INTRODUCTION
The spectrum of cutaneous eruptions in association with calcium channel blockers is extensive, varying from exanthemas to severe adverse events (erythema multiforme, Stevens-Johnson syndrome, toxic epidermal necrolysis, hypersensitivity syndrome reaction, acute generalized exanthematous pustulosis...) 1-12. Reactions due to diltiazem occur more frequently than with other calcium channel blockers 1-4. The mechanism of these reactions is unknown, and it is likely that the pathophysiology differs with each reaction. Patch testing has been used as confirmatory testing in patients with extensive cutaneous reactions 2,4,5,7-11. Cross-reactivity among these drugs have not been established.
CASE REPORTS
Case 1
A 54-year-old man developed a generalized eythema-multiforme-like reaction followed by erythrodermia and exfoliative dermatitis 6-7 days after starting on diltiazem. He had increased white blood cell count with eosinophilia. A skin biopsy showed intraepidermal vesicular dermatitis, ballooning degeneration of keratinocytes and mixed-cell infiltrate. The drug was stopped and remission was obtained with emollients and systemic corticosteroids and antihistamines within 12 days.
Case 2
A 80-year-old woman experienced a pruritic exanthematous eruption on her trunk which evolved to generalized erythrodermia and superficial desquamation. This reaction appeared 10 days after taking diltiazem, and gradually improved in 10-12 days after discontinuation of this drug. We have no information about the treatment administered to the patient.
Case 3
A 79-year-old man began treatment with diltiazem for managing hypertension. Three days later, he presented with erythema and pruritus initially on the back, and then affecting thorax, extremities and face. Diltiazem was stopped and steroid and antihistamine therapy was given. His skin condition improved, but 3 days later the patient received verapamil with worsening of previous situation. He recovered within 7 days.

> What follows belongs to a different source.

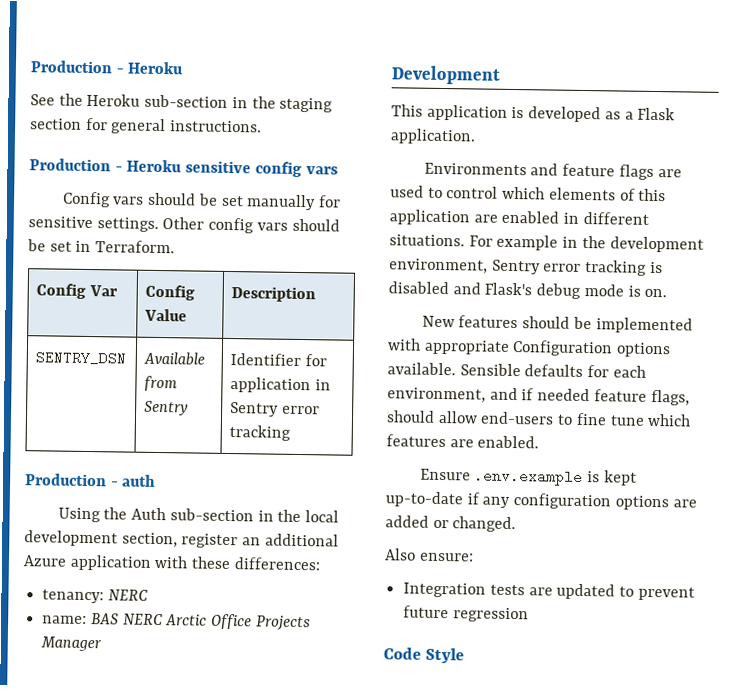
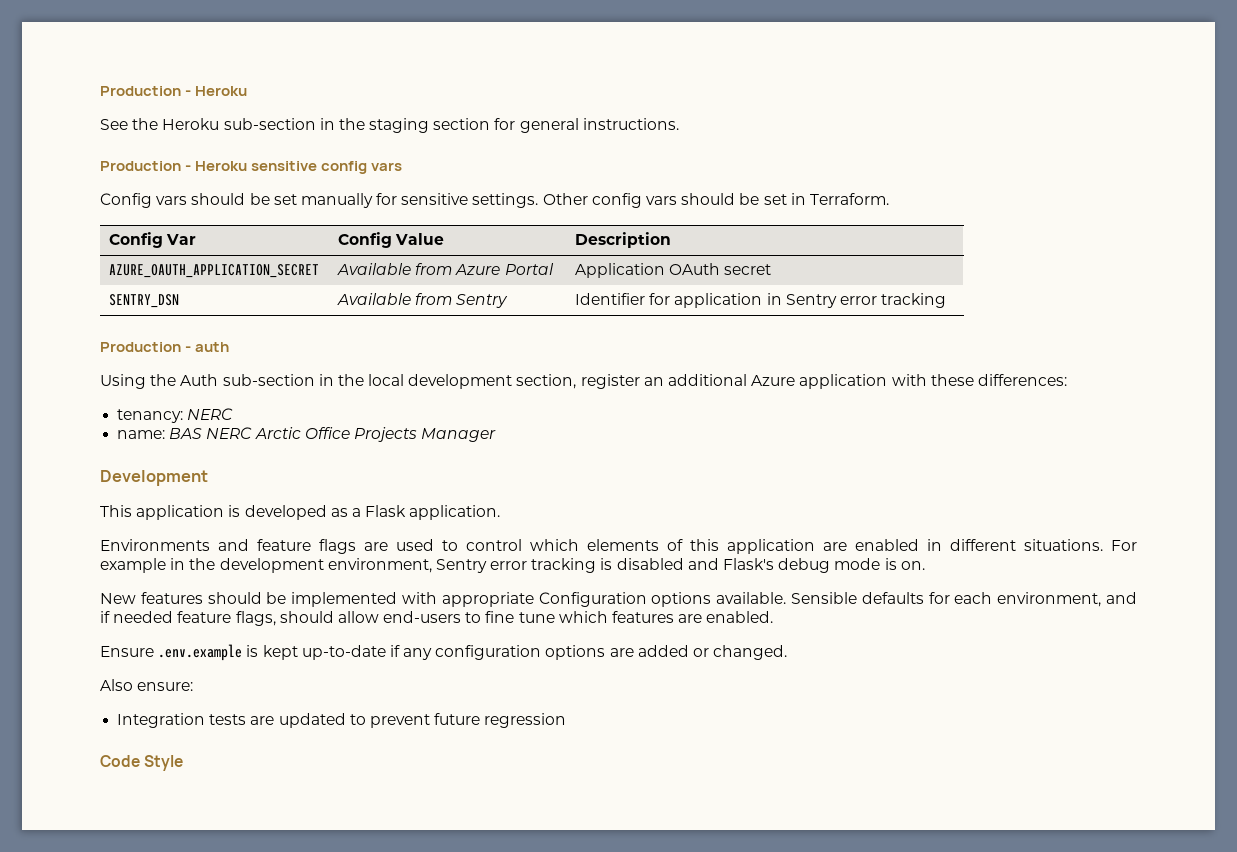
(317, 294) none -> [109,264,320,278] [337,263,554,275] [575,263,772,278] // AZURE_OAUTH_APPLICATION_SECRET | Available from Azure Portal | Application OAuth secret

Two to six months after the reactions, we carried out epicutaneous tests with calcium channel blockers from different groups: benzothiazepines (diltiazem), phenylalkylamines (verapamil), and dihydropyridines (nifedipine, nimodipine, nicardipine, nitrendipine, amlodipine, lacidipine and lercanidipine). Diltiazem proved positive (at 48 and 96 hours) in the three patients; nifedipine was also positive in patient 2, and verapamil in patient 3 (table I). The same tests were negative in 10 control patients. Controlled administration of verapamil was well tolerated in patient 2 after the reaction, and the patient 1 has taken nifedipine without problems.
DISCUSSION
Maculopapular exanthema is the most common cutaneous adverse reaction to diltiazem. We describe 3 patients with different cutaneous reactions due to this drug (eythema-multiforme-like reaction, erythrodermia and a pruritic exanthematous eruption).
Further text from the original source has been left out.